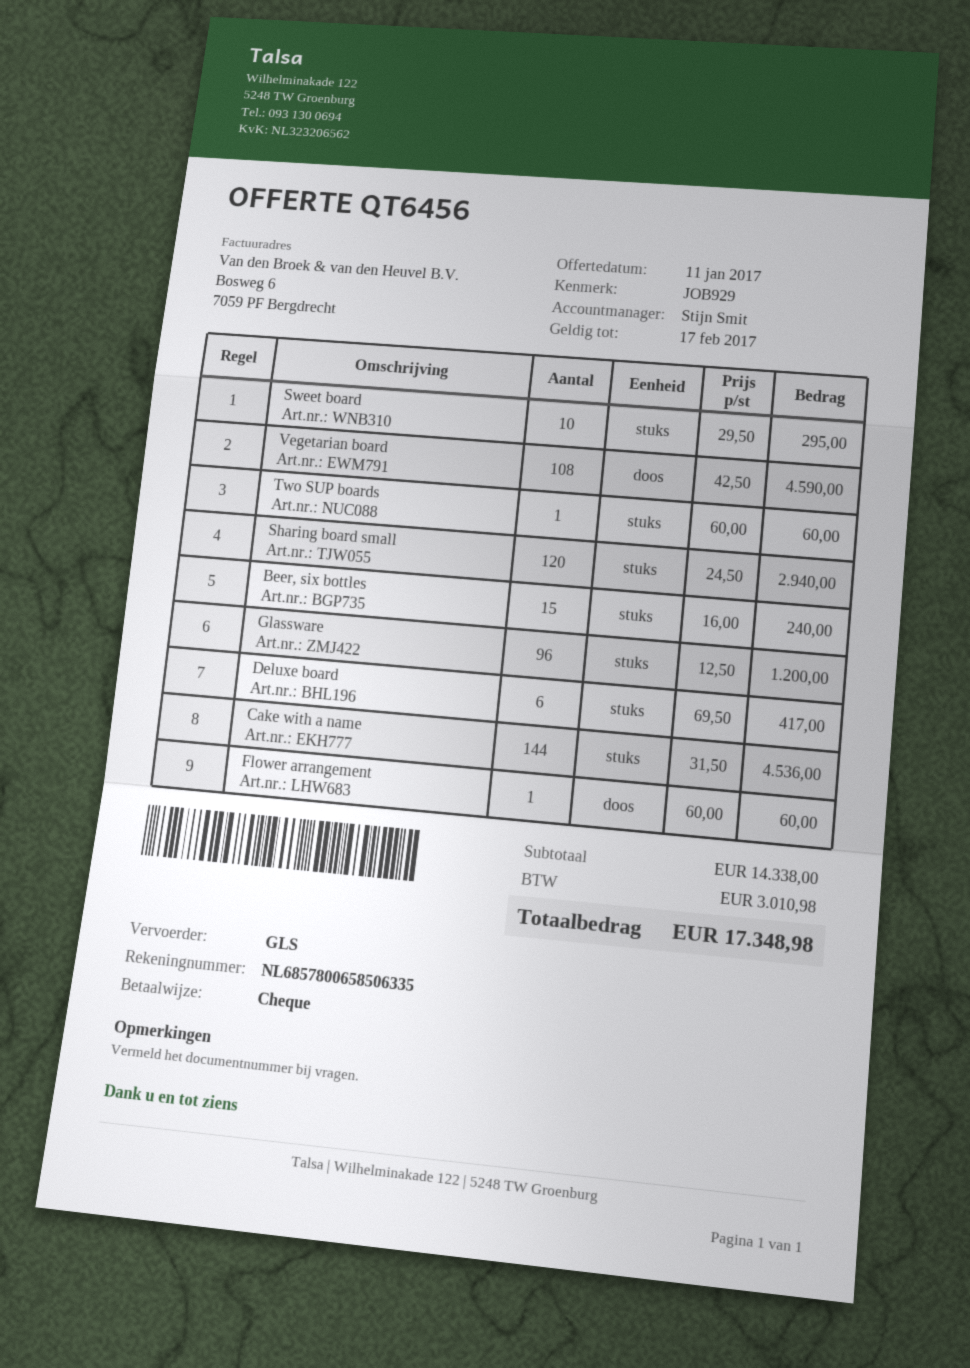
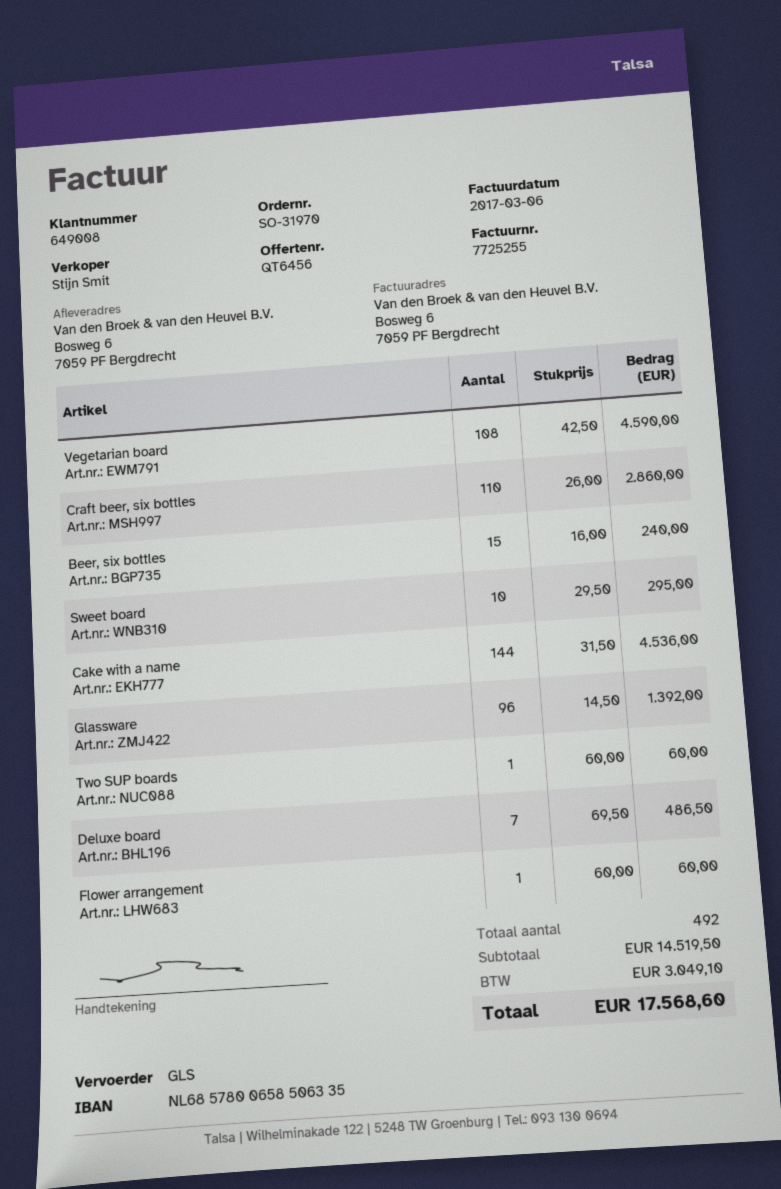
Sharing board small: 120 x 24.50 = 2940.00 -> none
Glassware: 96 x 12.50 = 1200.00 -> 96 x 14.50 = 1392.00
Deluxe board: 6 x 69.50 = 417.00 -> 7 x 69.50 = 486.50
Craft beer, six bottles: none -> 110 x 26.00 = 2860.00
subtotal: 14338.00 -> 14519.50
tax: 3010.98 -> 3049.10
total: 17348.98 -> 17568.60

-------------------------

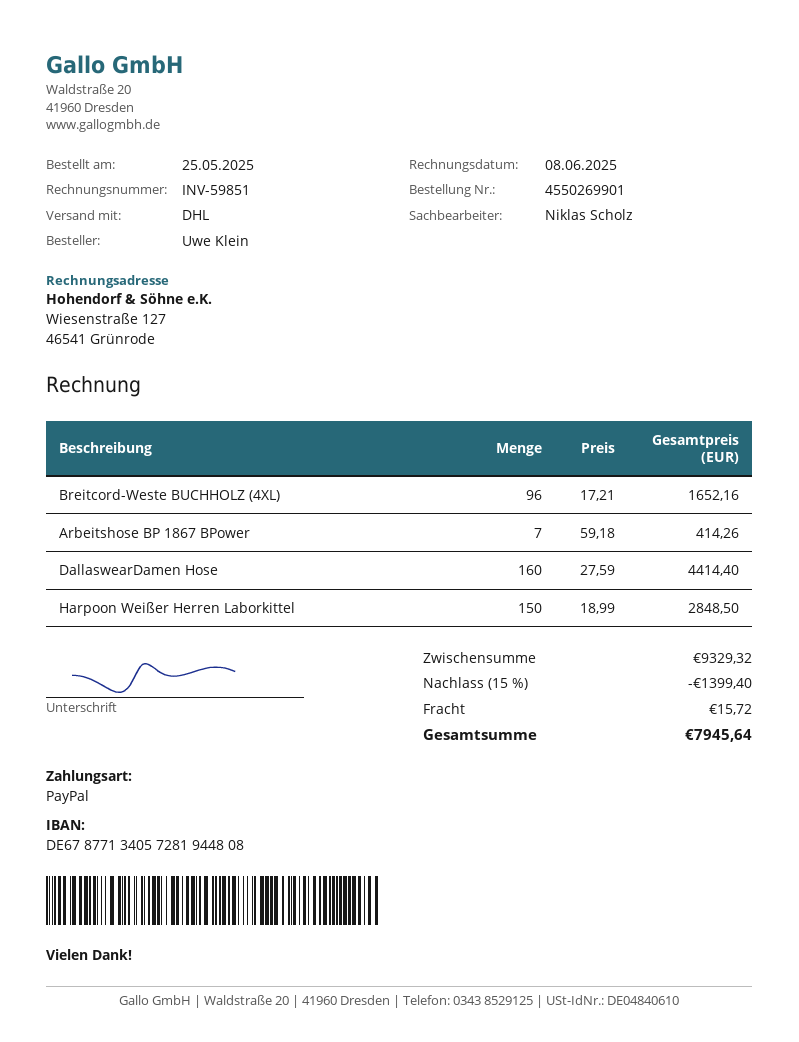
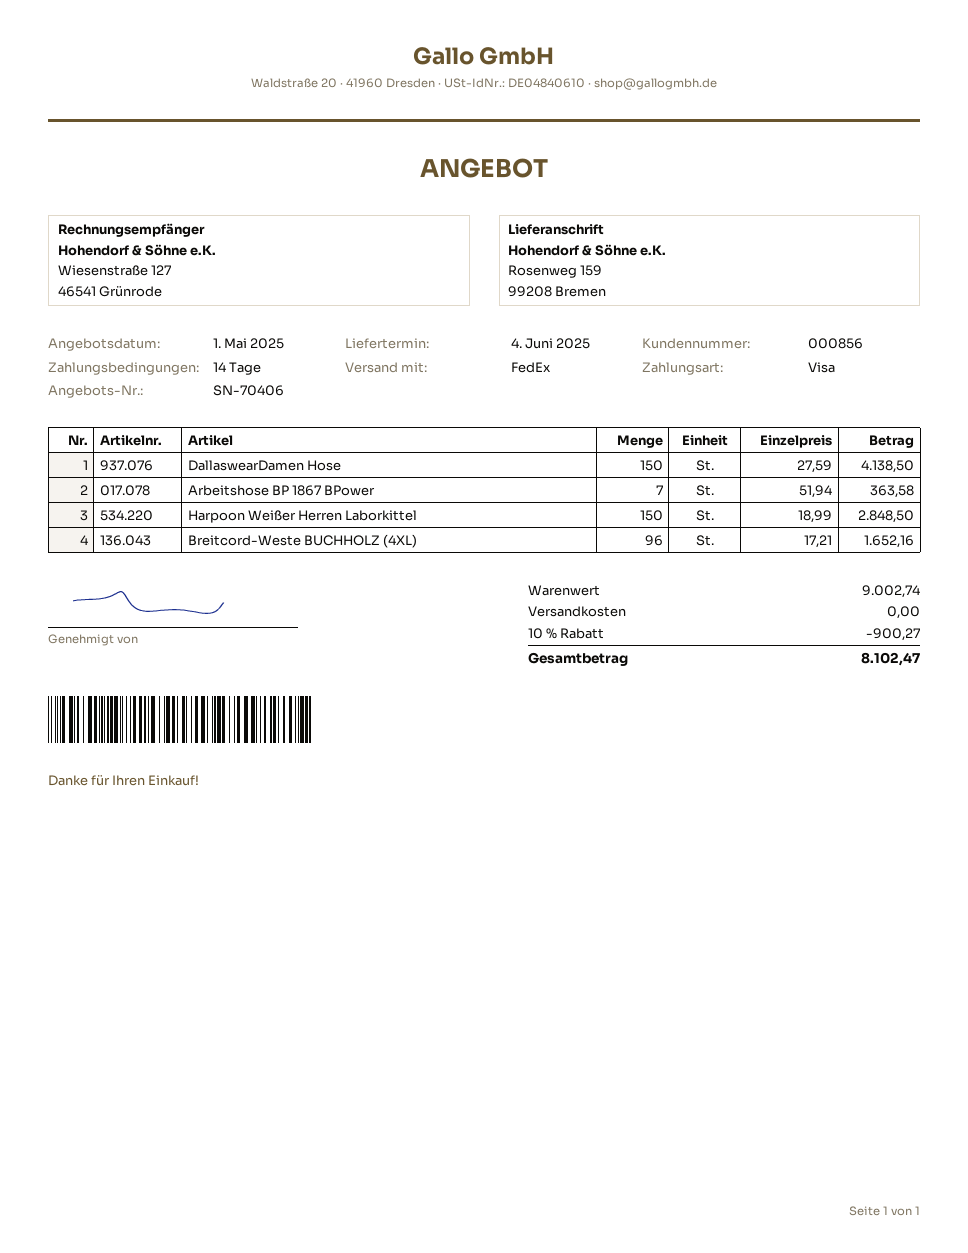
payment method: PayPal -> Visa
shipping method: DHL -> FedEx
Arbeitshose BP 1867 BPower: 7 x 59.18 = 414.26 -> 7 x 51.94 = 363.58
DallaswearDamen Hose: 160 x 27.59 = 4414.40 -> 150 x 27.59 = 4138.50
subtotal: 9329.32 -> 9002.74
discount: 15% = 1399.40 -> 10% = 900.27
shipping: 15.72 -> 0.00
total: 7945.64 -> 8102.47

-------------------------

* Your goal *
Among the lines above, which ones hold the string "none"? Show them.

* Expected output *
Sharing board small: 120 x 24.50 = 2940.00 -> none
Craft beer, six bottles: none -> 110 x 26.00 = 2860.00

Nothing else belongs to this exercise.